[RFC] Allowing debug intrinsics to reference multiple SSA Values

Currently, the debug intrinsic functions each have 3 arguments: an SSA value representing either the address or Value of a local variable, a DILocalVariable, and a complex expression. If the SSA value is an Instruction, and that Instruction is at some point deleted, we attempt to salvage the SSA value by recreating the instruction within the complex expression. If the instruction cannot be replicated by a complex expression, then the variable location is dropped causing a reduction in coverage. One of the key restrictions on this process at the moment is that each intrinsic can only reference a single SSA value; a numeric constant may be represented within the expression itself, allowing for binary operators with a constant operand to be salvaged:

%c = add i32 %a, 4

llvm.dbg.value(metadata i32 %c, DILocalVariable(“x”), DIExpression())

; Salvage…

llvm.dbg.value(metadata i32 %a, DILocalVariable(“x”), DIExpression(DW_OP_constu, 4, DW_OP_plus))

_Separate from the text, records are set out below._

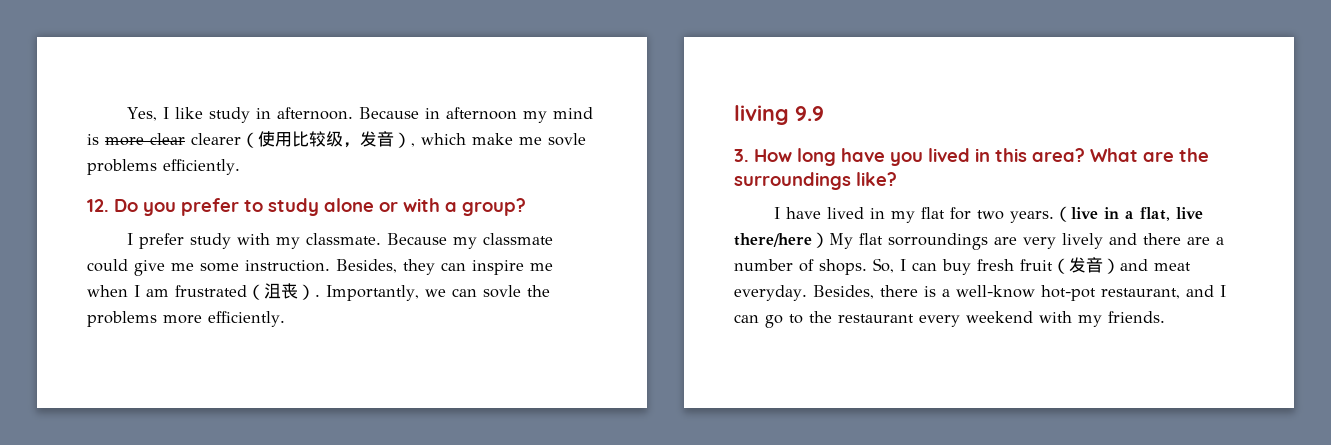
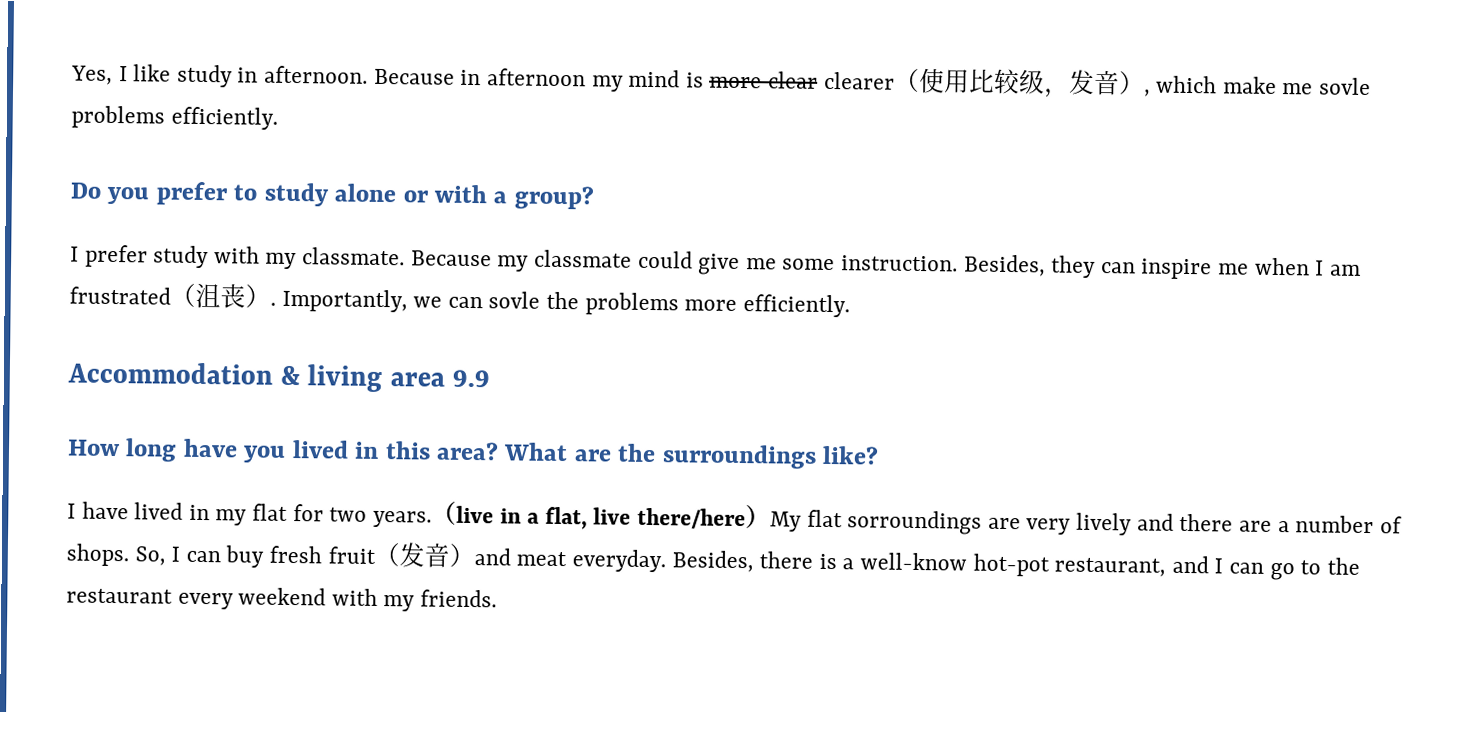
[87,199,109,212] 12. -> (278, 118) none
[734,105,789,125] living -> [67,361,445,393] Accommodation & living area
[734,149,749,162] 3. -> (490, 378) none

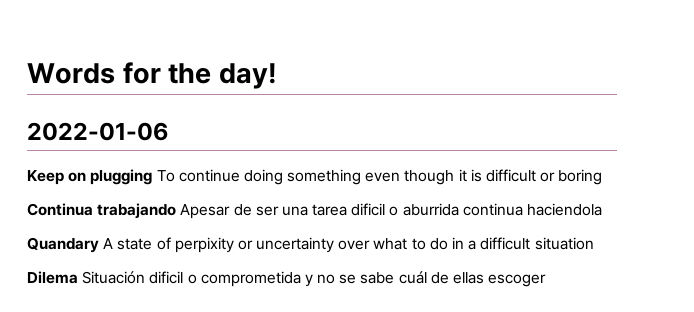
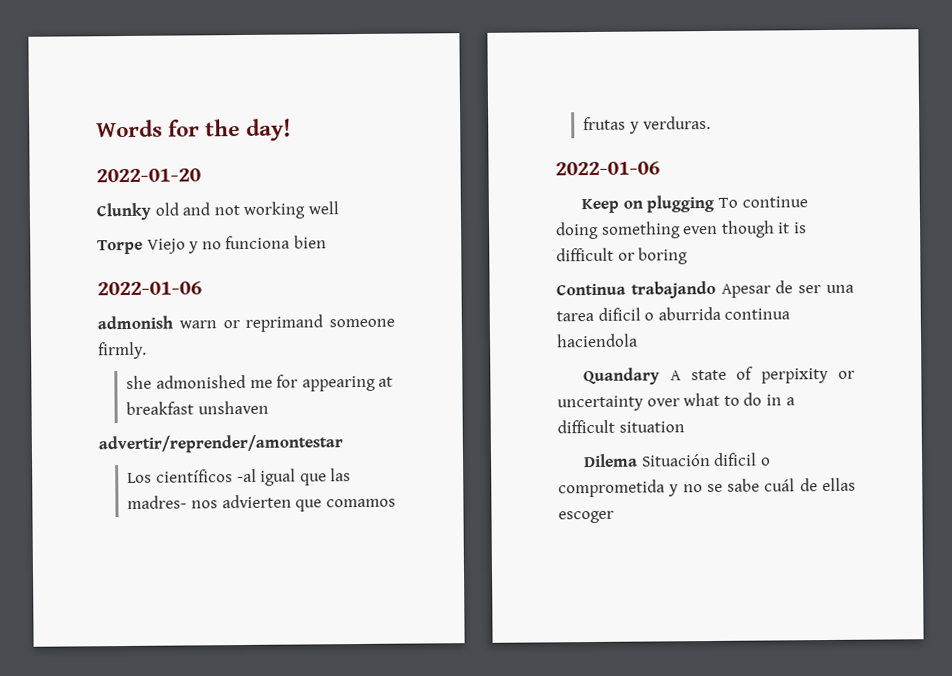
(277, 76) none -> [96,168,201,183] [96,201,339,221] [97,235,327,255] [97,281,202,296] [97,314,395,332] [98,341,147,360] [126,374,394,392] [126,400,269,415] [98,434,343,454] [127,468,352,486] [127,494,396,512] [583,115,711,134] // 2022-01-20 // Clunky old and not working well // Torpe Viejo y no funciona bien // 2022-01-06 // admonish warn or reprimand someone firmly. // she admonished me for appearing at breakfast unshaven // advertir/reprender/amontestar // Los científicos -al igual que las madres- nos advierten que comamos frutas y verduras.

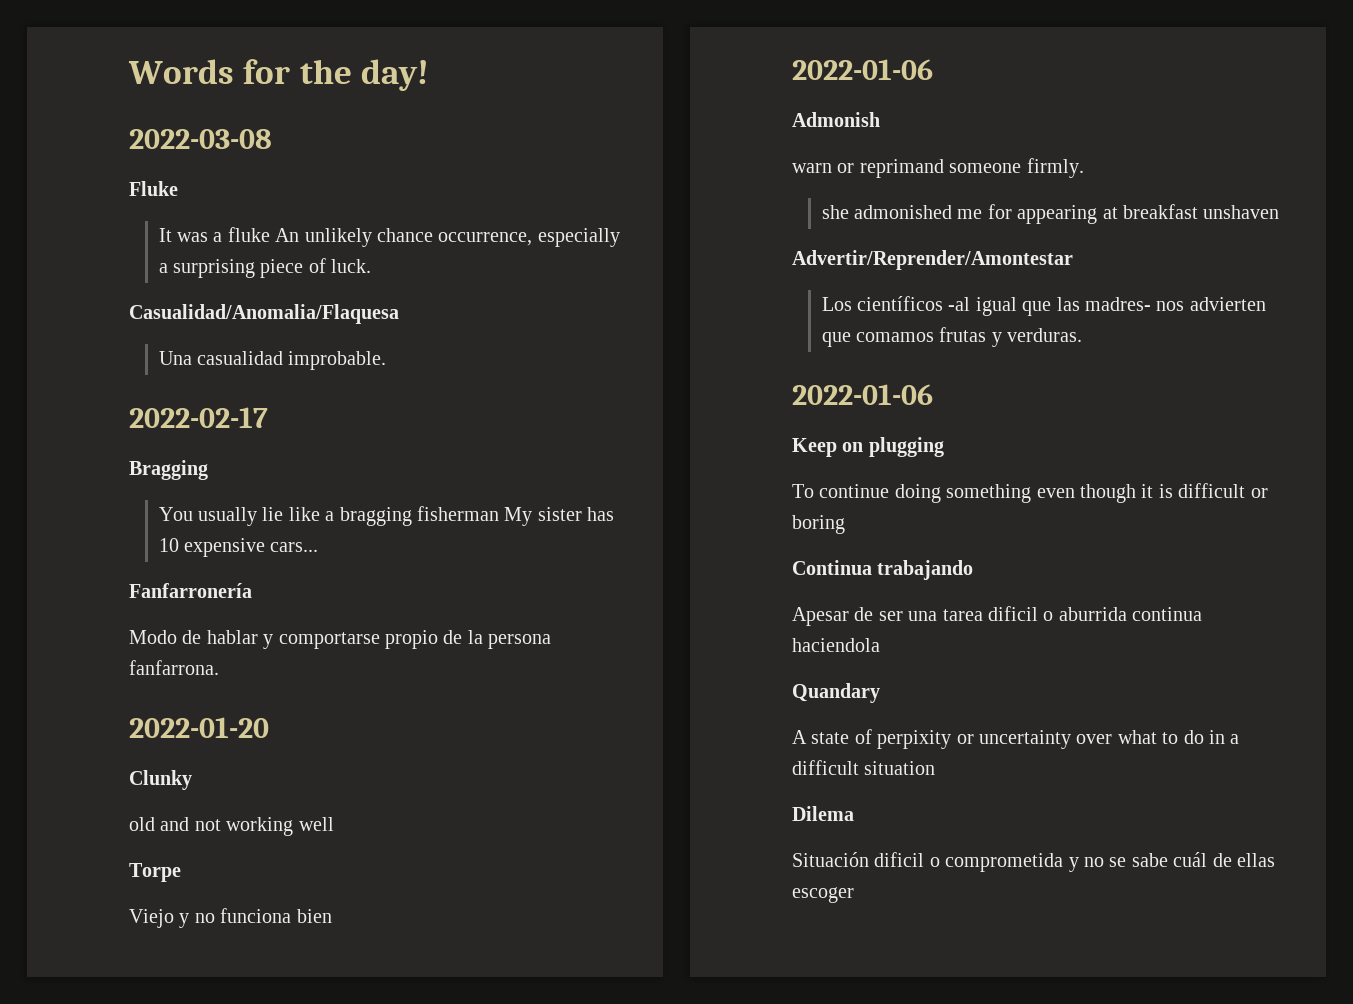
(291, 129) none -> [129,129,272,149] [129,181,178,196] [158,227,620,247] [158,258,372,278] [129,304,399,324] [158,351,387,370] [129,407,268,428] [129,460,208,480] [158,506,615,526] [158,538,319,557] [129,583,252,598] [129,630,552,649] [129,660,219,675] // 2022-03-08 // Fluke // It was a fluke An unlikely chance occurrence, especially a surprising piece of luck. // Casualidad/Anomalia/Flaquesa // Una casualidad improbable. // 2022-02-17 // Bragging // You usually lie like a bragging fisherman My sister has 10 expensive cars... // Fanfarronería // Modo de hablar y comportarse propio de la persona fanfarrona.
(151, 211) none -> (192, 780) //
(143, 247) none -> (181, 872) //
[97,315,173,330] admonish -> [792,112,880,127] Admonish //
[98,434,343,454] advertir/reprender/amontestar -> [792,250,1073,270] Advertir/Reprender/Amontestar
(715, 203) none -> (944, 447) //
(716, 289) none -> (974, 570) //
(661, 376) none -> (880, 693) //
(639, 460) none -> (854, 813) //

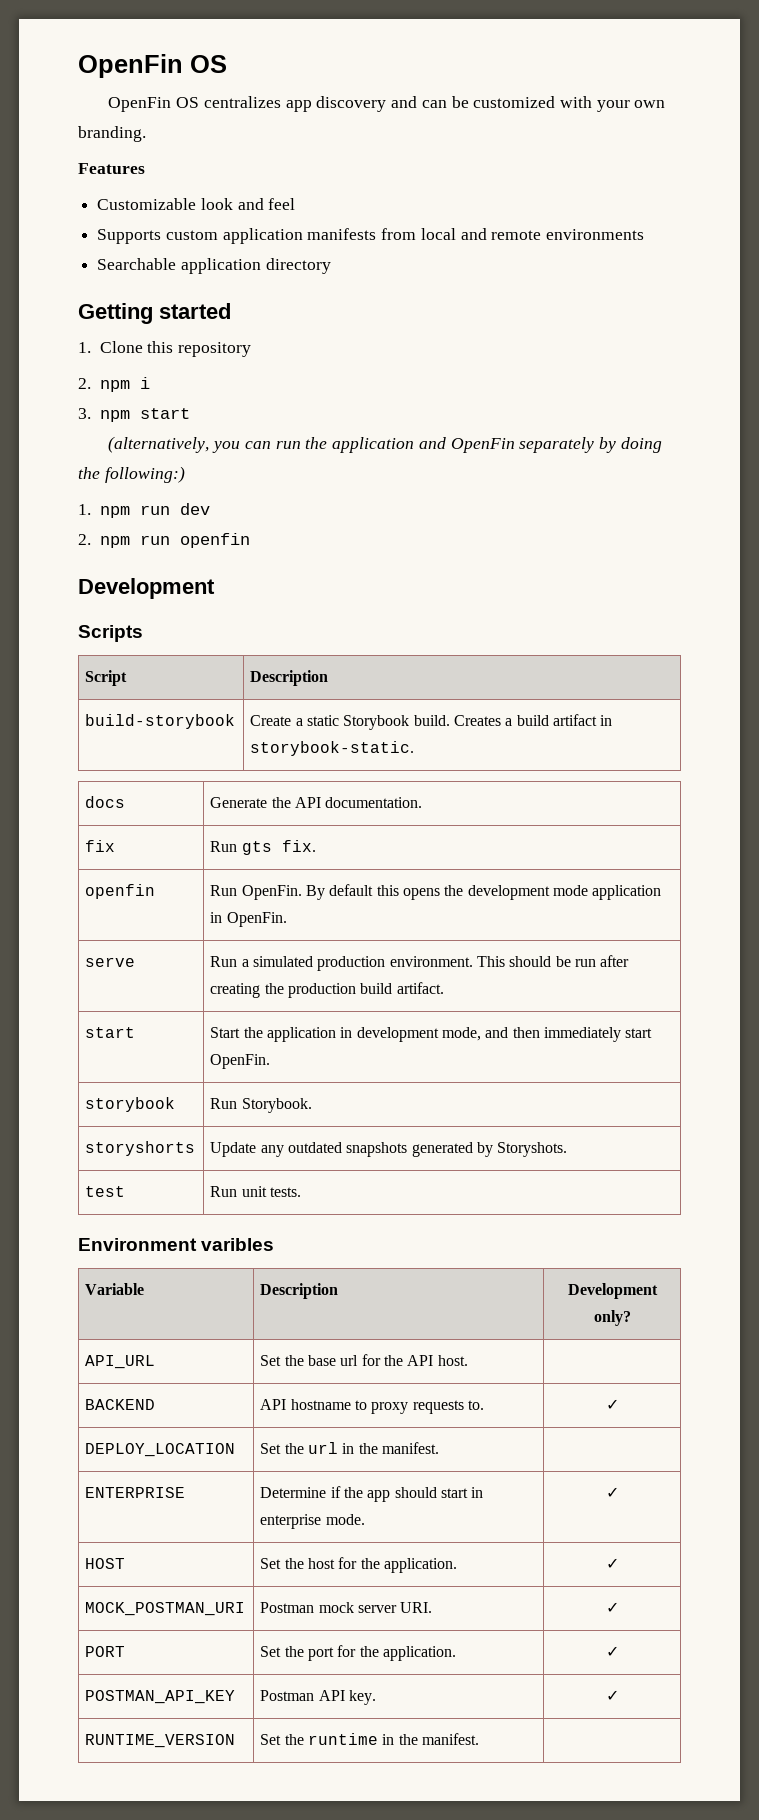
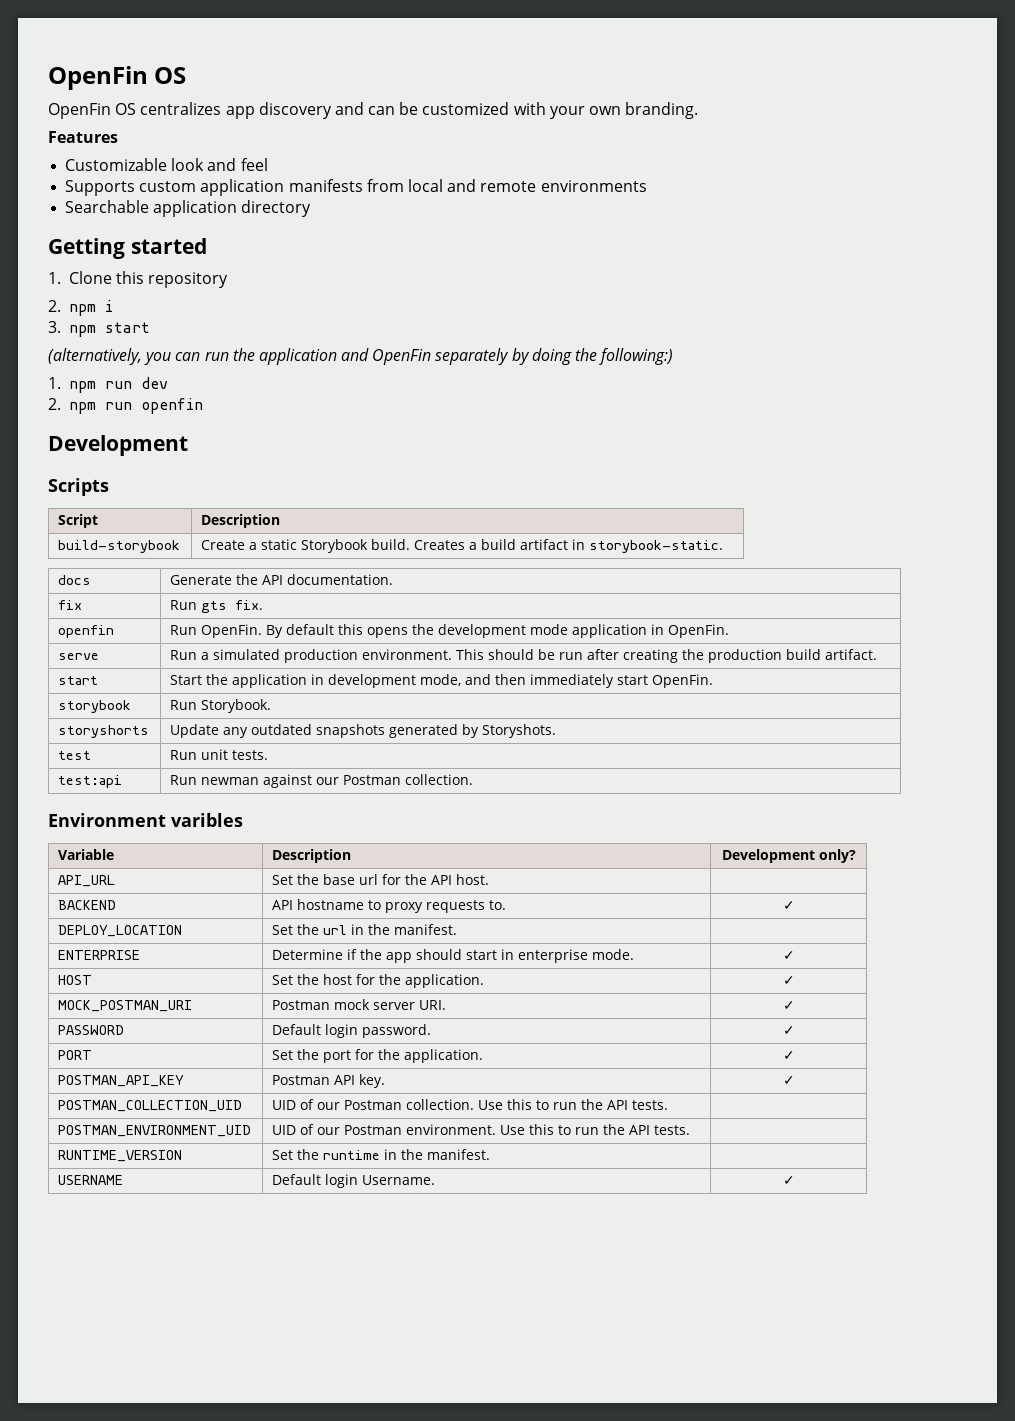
(302, 1192) none -> [58,775,123,788] [170,774,474,788] // test:api | Run newman against our Postman collection.
(619, 1607) none -> [58,1025,125,1035] [272,1024,432,1038] [782,1026,795,1035] // PASSWORD | Default login password. | ✓
(619, 1695) none -> [58,1100,243,1112] [272,1099,669,1110] [58,1125,252,1137] [272,1124,691,1135] // POSTMAN_COLLECTION_UID | UID of our Postman collection. Use this to run the API tests. | // POSTMAN_ENVIRONMENT_UID | UID of our Postman environment. Use this to run the API tests. |
(480, 1739) none -> [58,1175,124,1185] [272,1174,436,1188] [782,1176,795,1185] // USERNAME | Default login Username. | ✓

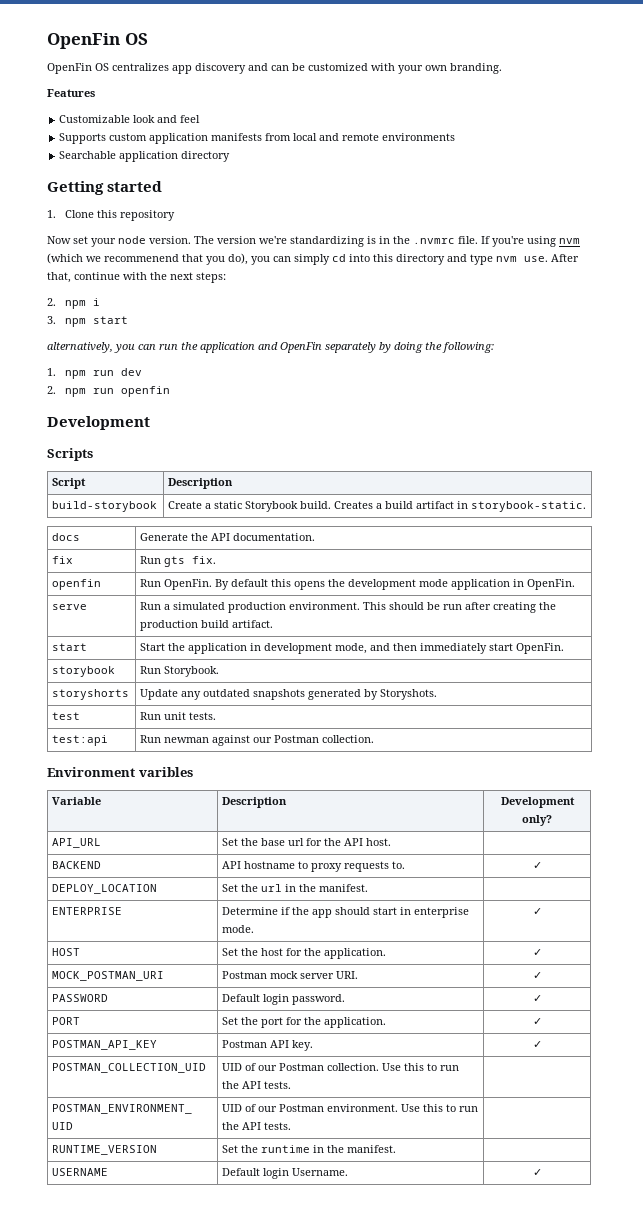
(229, 280) none -> [47,236,580,247] [47,253,579,265] [47,272,226,283] // Now set your node version. The version we're standardizing is in the .nvmrc file. If you're using nvm (which we recommenend that you do), you can simply cd into this directory and type nvm use. After that, continue with the next steps:
[48,348,142,365] (alternatively, -> [47,342,113,353] alternatively,
[599,348,674,365] following:) -> [442,342,494,353] following:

This proposal is to allow multiple SSA value references within a debug intrinsic, allowing binary operators with non-constant operands to be salvaged. This is a long-awaited feature, with an open bugzilla[0] and support from members of the community[1][2]. To implement this change, each debug intrinsic will contain a list of SSA values instead of just one, and a new operator will be added: DW_OP_LLVM_register, which takes as its only argument the index of an SSA value within the intrinsic’s list, and pushes that SSA value onto the expression stack. Two proposed syntaxes for the list of SSA values - though suitable alternatives may be worth considering - are to either replace the first argument of the intrinsic function with an MDNode containing the SSA values as operands, or to remove the first argument and make the intrinsic function variadic, passing the SSA value list as vargs:

%c = add i32 %a, %b

llvm.dbg.value(metadata i32 %c, DILocalVariable(“x”), DIExpression())

; Salvage…

llvm.dbg.value(!{metadata i32 %a, metadata i32 %b}, DILocalVariable(“x”), DIExpression(DW_OP_LLVM_register, 0, DW_OP_LLVM_register, 1, DW_OP_plus))

; Alternatively, the intrinsic function could be made variadic…

llvm.dbg.value(DILocalVariable(“x”), DIExpression(DW_OP_LLVM_register, 0, DW_OP_LLVM_register, 1, DW_OP_plus), metadata i32 %a, metadata i32 %b)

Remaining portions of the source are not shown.